Rubis Energy reported a 7 per cent dip in revenues in Kenya when reported in Euros to €455 million in the first half of this year from €488 million in the same period last year. When reported in Kenya Shillings, the revenues grew by 2.4 per cent to Sh69 billion from Sh67.5 billion in the first half of last year.
Rubis generated €1.27 billion (Sh192 billion) from Africa, with about 36 per cent of that revenue generated in Kenya. The company told investors that operating conditions in its retail and marketing business in Kenya have improved, with the shilling relatively stable during the period.
The company said in its interim report that the adjustment to the fuel pricing formula done in March of this year by EPRA, the energy regulator in Kenya, lifted its unit margins in Kenya by 3 per cent.
As of the last fuel price review, super petrol retails at Sh184.52 per litre in Nairobi with oil marketing companies’ earning a margin of Sh17.39, or 9.4 per cent of the price. This is a significant increase in the margins earned by oil firms in Kenya compared to just Sh5.36, or 4% of the price, in June last year.
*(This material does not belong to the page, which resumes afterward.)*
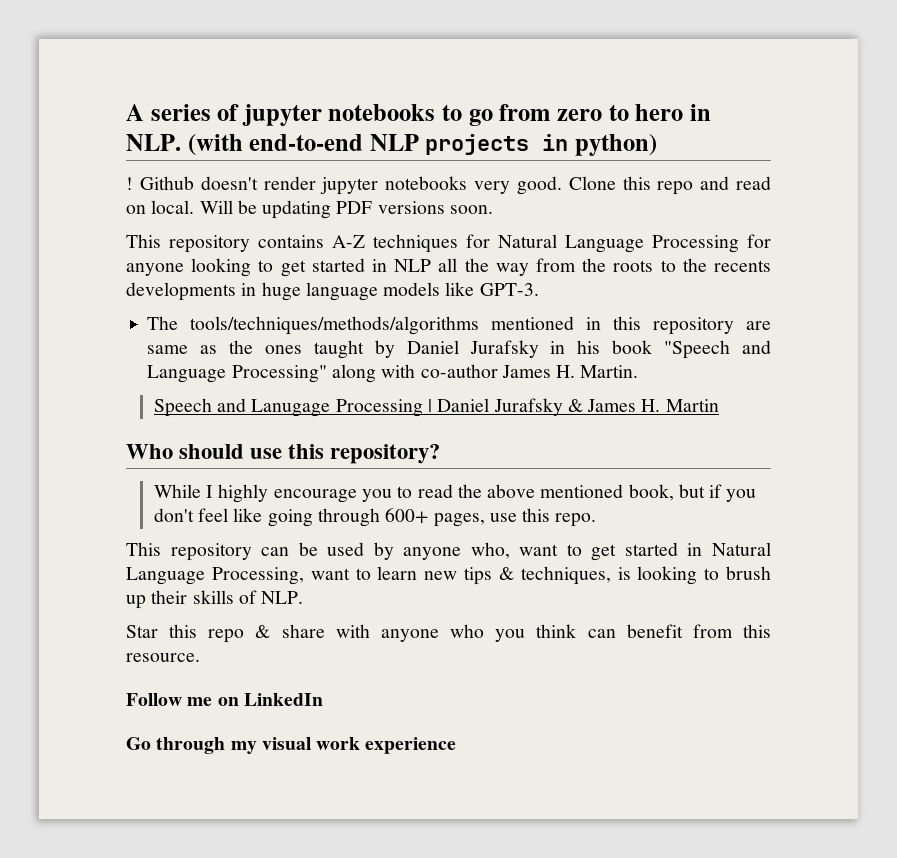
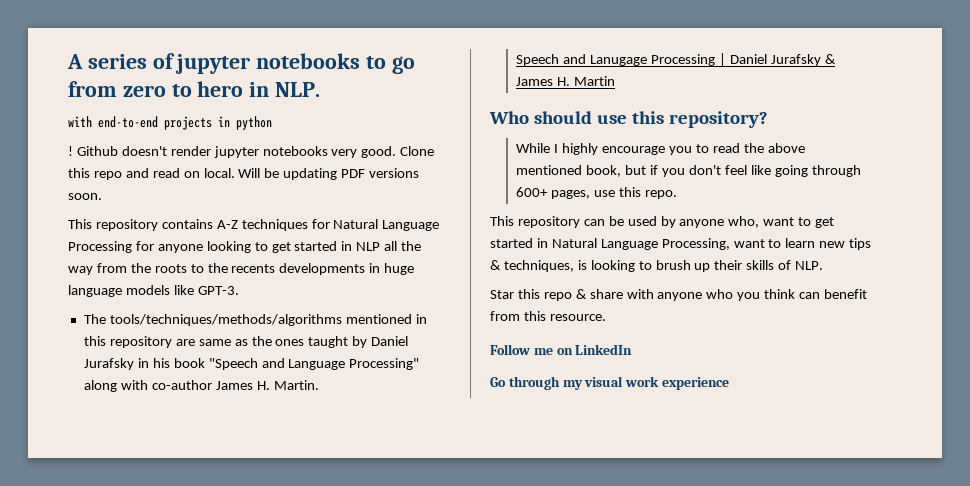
- A series of jupyter notebooks to go from zero to hero in NLP. (with end-to-end NLP projects in python)
+ A series of jupyter notebooks to go from zero to hero in NLP.
+ with end-to-end projects in python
Rubis Energy sold its stock of treasury bonds worth Sh5.2 billion during the first six months of the year. The company did not disclose whether it made a gain or a loss upon disposal of the government securities.
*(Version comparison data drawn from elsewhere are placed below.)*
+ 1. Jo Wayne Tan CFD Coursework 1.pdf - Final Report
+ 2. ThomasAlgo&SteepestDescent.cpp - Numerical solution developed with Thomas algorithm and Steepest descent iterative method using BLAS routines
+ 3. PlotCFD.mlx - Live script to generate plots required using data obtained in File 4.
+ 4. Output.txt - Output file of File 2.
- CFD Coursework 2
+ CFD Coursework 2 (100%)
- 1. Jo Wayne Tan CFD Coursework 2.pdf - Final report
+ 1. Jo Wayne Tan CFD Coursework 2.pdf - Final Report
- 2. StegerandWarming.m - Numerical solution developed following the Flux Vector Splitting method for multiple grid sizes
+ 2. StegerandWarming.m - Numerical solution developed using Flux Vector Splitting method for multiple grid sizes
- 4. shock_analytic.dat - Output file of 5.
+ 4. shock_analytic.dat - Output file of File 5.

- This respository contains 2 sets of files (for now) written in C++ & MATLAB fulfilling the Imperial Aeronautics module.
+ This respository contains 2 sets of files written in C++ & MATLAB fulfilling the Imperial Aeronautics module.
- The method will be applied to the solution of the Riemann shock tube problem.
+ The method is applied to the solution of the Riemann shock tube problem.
TotalEnergies also disposed its treasury bonds worth Sh7.7 billion in the year ended 31st December 2024, reporting a loss of Sh222 million upon disposal of the bonds. The government converted billions of shillings owed to oil marketing companies into government securities as compensation for fuel subsidies.
Rubis Energy holds a market share of 15.96 per cent in Kenya just ahead of TotalEnergies at 14.53 per cent while Vivo Energy dominates with a market share of 21.34 per cent as per data released by Petroleum Institute of East Africa as of 31st March 2025.